The next time they break apart and lie gazing at each other, she realizes that it has been more than two weeks since she was taken to the hospital, and that she feels quite well. Well enough for…
This line of thought leads her to an important question.
“What do you think about having children, Dev?” she asks. “I should be able to, they said.”
She can tell that he hasn’t thought about this subject much, and she enjoys watching his mental wheels turn as he thinks it over. “They rather come with the territory, don’t they?” he asks. “Marriage, babies…”
“They often do,” she says, “and I want them very much, our own children. But I’d like to take some time just for ourselves first. We still have so much to learn about each other.”
He nods, and kisses her forehead. “That’s a good plan,” he says. “I’d expect nothing less.”
Alicia can feel the evidence of his desire for her straining against her belly, and she wants him more than anything.
“Dev,” she says, “I’m ready.”
His whole body stiffens. “You’re sure? It’s been long enough?”
“Yes. I feel back to normal now. Better than normal, now that I’m Mrs. Devlin.”
“Well then,” he says, and he seems a bit nervous. “Let me… er…” He reaches for the drawer in his bedside table and pulls out a condom.

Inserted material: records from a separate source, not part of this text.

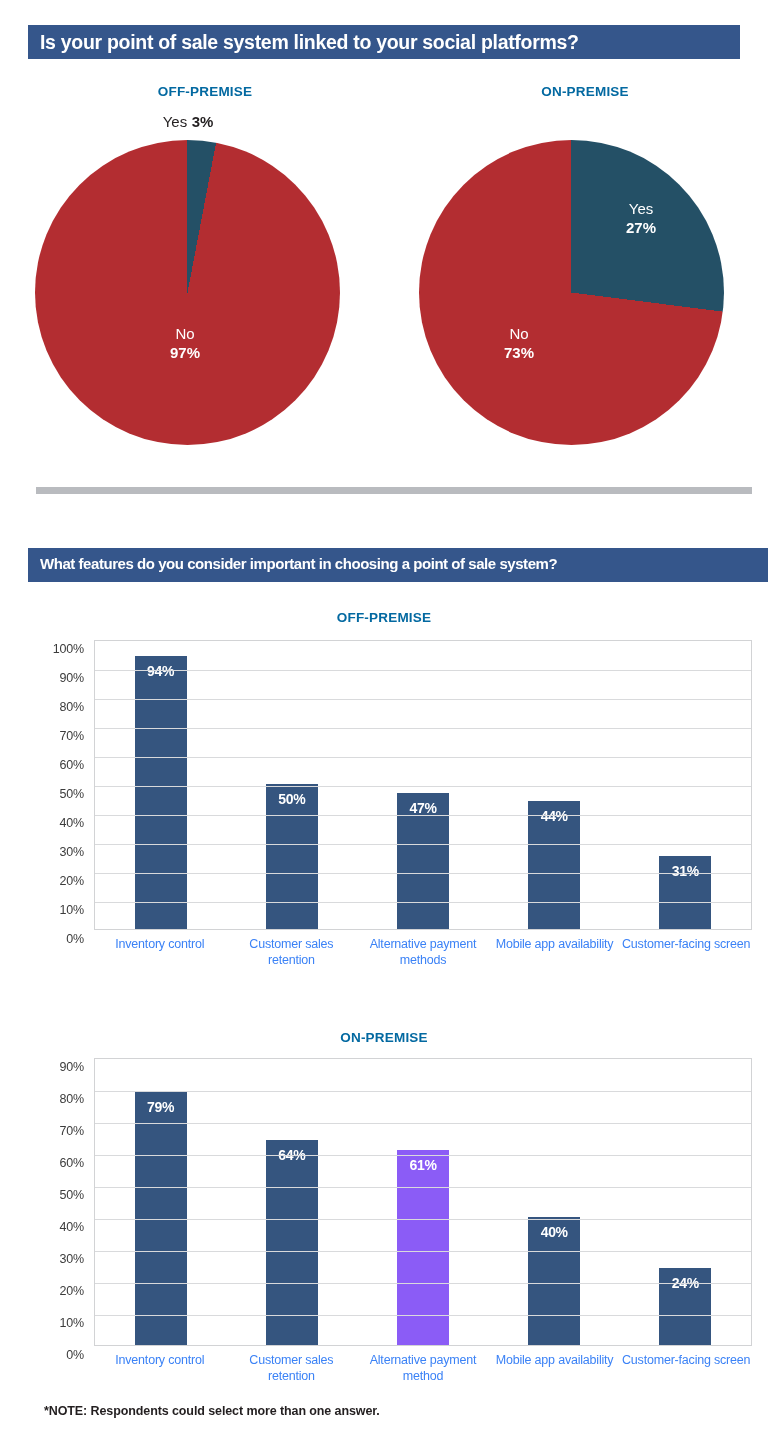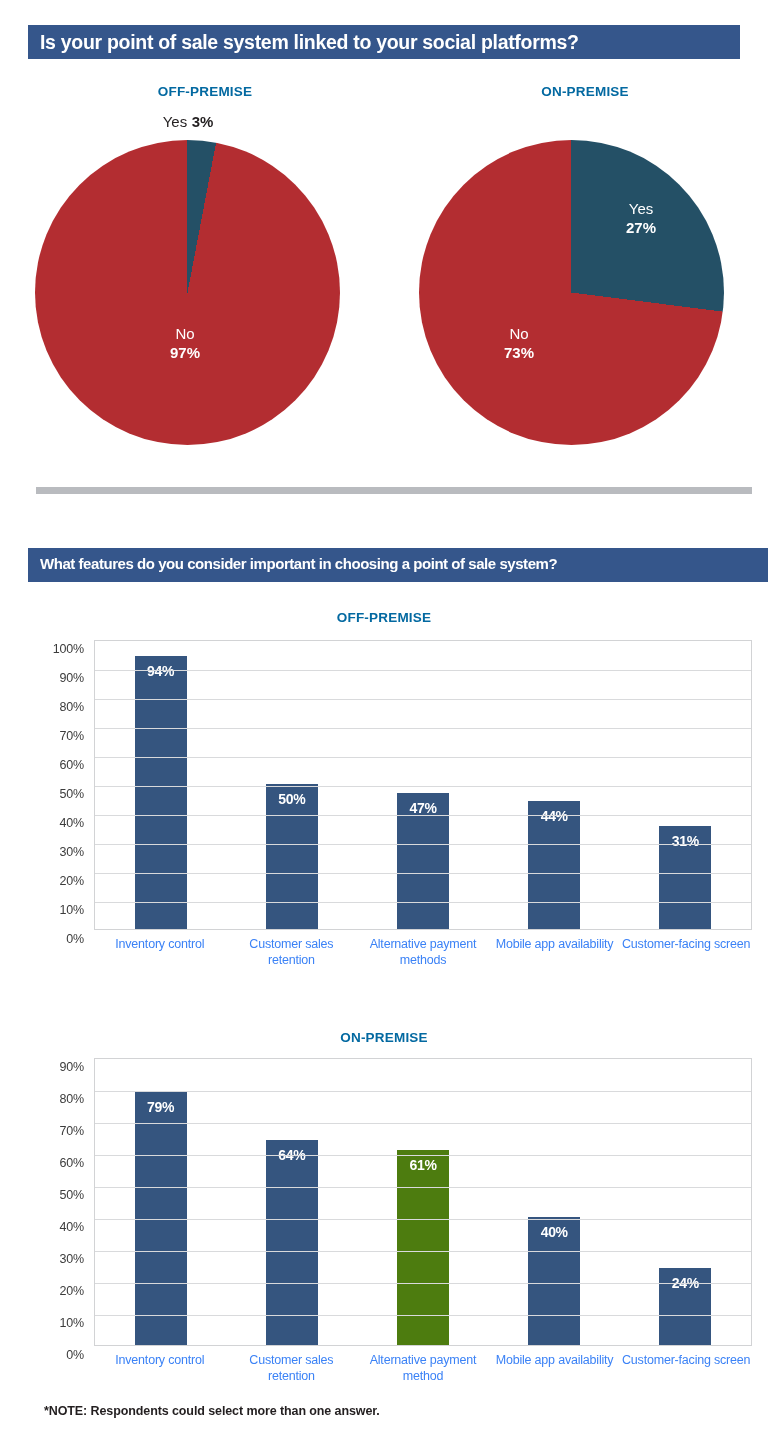--- a/index.html
+++ b/index.html
@@ -294,21 +294,21 @@
               <div class="bar" style="height: 136.3px; background: rgb(53, 85, 127);">
                 <div class="bar-value">47%</div>
               </div>
             </div>
             <div class="bar-slot">
               <div class="bar" style="height: 127.6px; background: rgb(53, 85, 127);">
                 <div class="bar-value">44%</div>
               </div>
             </div>
             <div class="bar-slot">
-              <div class="bar" style="height: 103px; background: rgb(53, 85, 127);">
+              <div class="bar" style="height: 73px; background: rgb(53, 85, 127);">
                 <div class="bar-value">31%</div>
               </div>
             </div>
           </div>
       <div class="gridline" style="top: 29px;"></div>
           <div class="gridline" style="top: 58px;"></div>
           <div class="gridline" style="top: 87px;"></div>
           <div class="gridline" style="top: 116px;"></div>
           <div class="gridline" style="top: 145px;"></div>
           <div class="gridline" style="top: 174px;"></div>
@@ -346,21 +346,21 @@
               <div class="bar" style="height: 252.8px; background: rgb(53, 85, 127);">
                 <div class="bar-value">79%</div>
               </div>
             </div>
             <div class="bar-slot">
               <div class="bar" style="height: 204.8px; background: rgb(53, 85, 127);">
                 <div class="bar-value">64%</div>
               </div>
             </div>
             <div class="bar-slot">
-              <div class="bar" style="height: 195.2px; background: #4d7c0f;">
+              <div class="bar" style="height: 195.2px; background: #8b5cf6;">
                 <div class="bar-value">61%</div>
               </div>
             </div>
             <div class="bar-slot">
               <div class="bar" style="height: 128px; background: rgb(53, 85, 127);">
                 <div class="bar-value">40%</div>
               </div>
             </div>
             <div class="bar-slot">
               <div class="bar" style="height: 76.8px; background: rgb(53, 85, 127);">

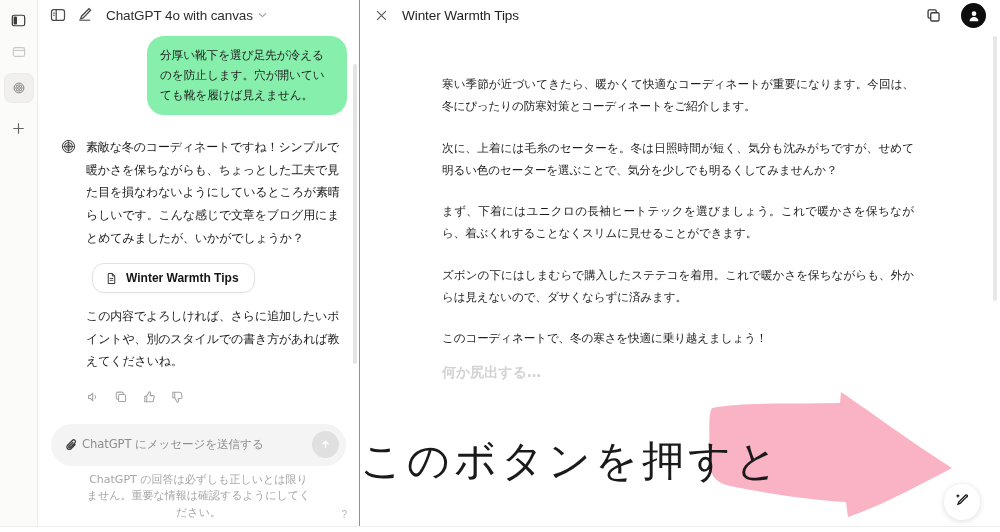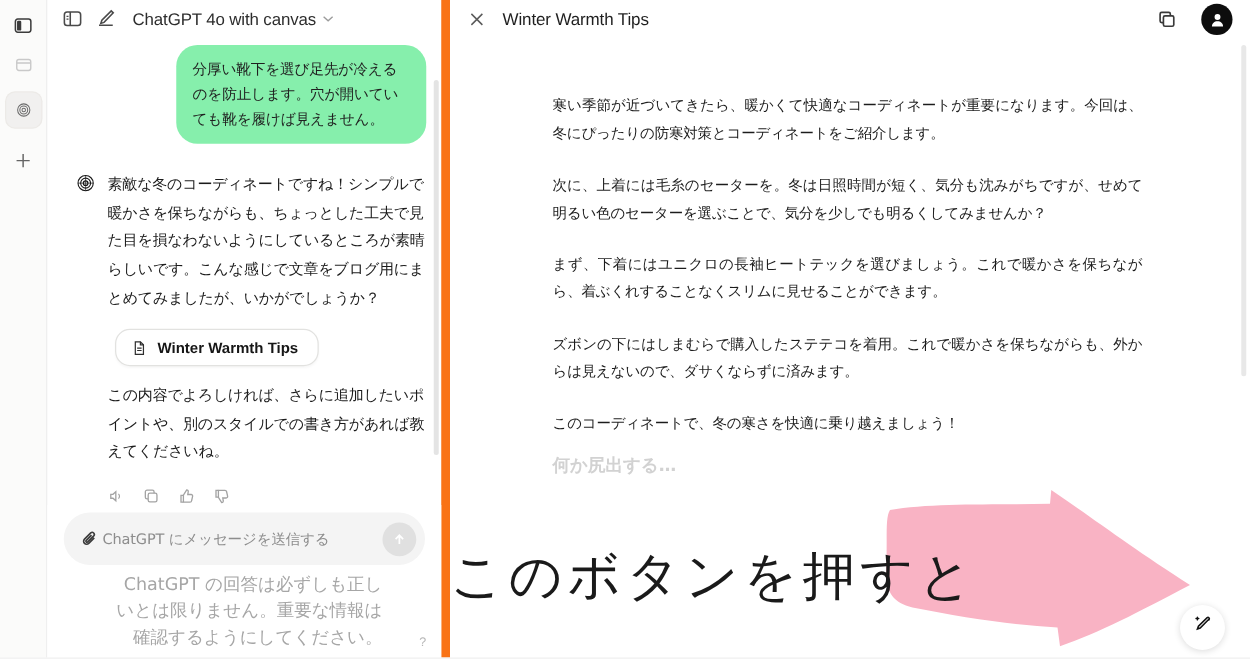--- a/index.html
+++ b/index.html
@@ -40,21 +40,21 @@
   .rail-btn.dim { color: #c9c9c9; }
   .rail-spacer { height: 4px; }
 
   
   .chat {
     position: relative;
     width: 322px;
     flex: 0 0 322px;
     height: 100%;
     background: #ffffff;
-    border-right: 7px solid #f97316;
+    border-right: 1px solid #f97316;
     display: flex;
     flex-direction: column;
   }
   .chat-header {
     height: 30px;
     display: flex;
     align-items: center;
     gap: 11px;
     padding: 0 9px 0 12px;
     flex: 0 0 30px;
@@ -156,22 +156,22 @@
   }
   .send-btn {
     width: 27px; height: 27px;
     border-radius: 50%;
     background: #e0e0e0;
     color: #ffffff;
     display: flex; align-items: center; justify-content: center;
     flex: 0 0 27px;
   }
   .disclaimer {
-    text-align: right;
-    font-size: 14px;
+    text-align: center;
+    font-size: 11px;
     line-height: 1.5;
     color: #a6a6a6;
     padding: 6px 34px 7px 34px;
     font-family: "DejaVu Sans", "Liberation Sans", sans-serif;
   }
   .qmark {
     position: absolute;
     right: 12px; bottom: 12px;
     font-size: 10px;
     color: #b5b5b5;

The process of disrobing and applying the condom is all a bit awkward, as they’re not used to this yet. But when he touches her, enters her, it becomes so intimate that she’s on the verge of tears. She loves him desperately, all the more when he makes her shudder with release and then finds his own climax himself. He grips her shoulders and holds his lips to hers, giving her the lightest, most delicate of kisses as he fumbles for breath.
“Alicia,” he says hoarsely. “I can’t believe you’re real.”
She wraps her arms around him and draws him down so that he’s resting atop her. She doesn’t mind being a little crushed by him; it feels grounding to her.
“I’m real and so are you,” she says in wonder. “It’s all real.”
He raises himself up to look her in the eyes. "Yes," he says gravely. "Yes, it is. And I believe in you."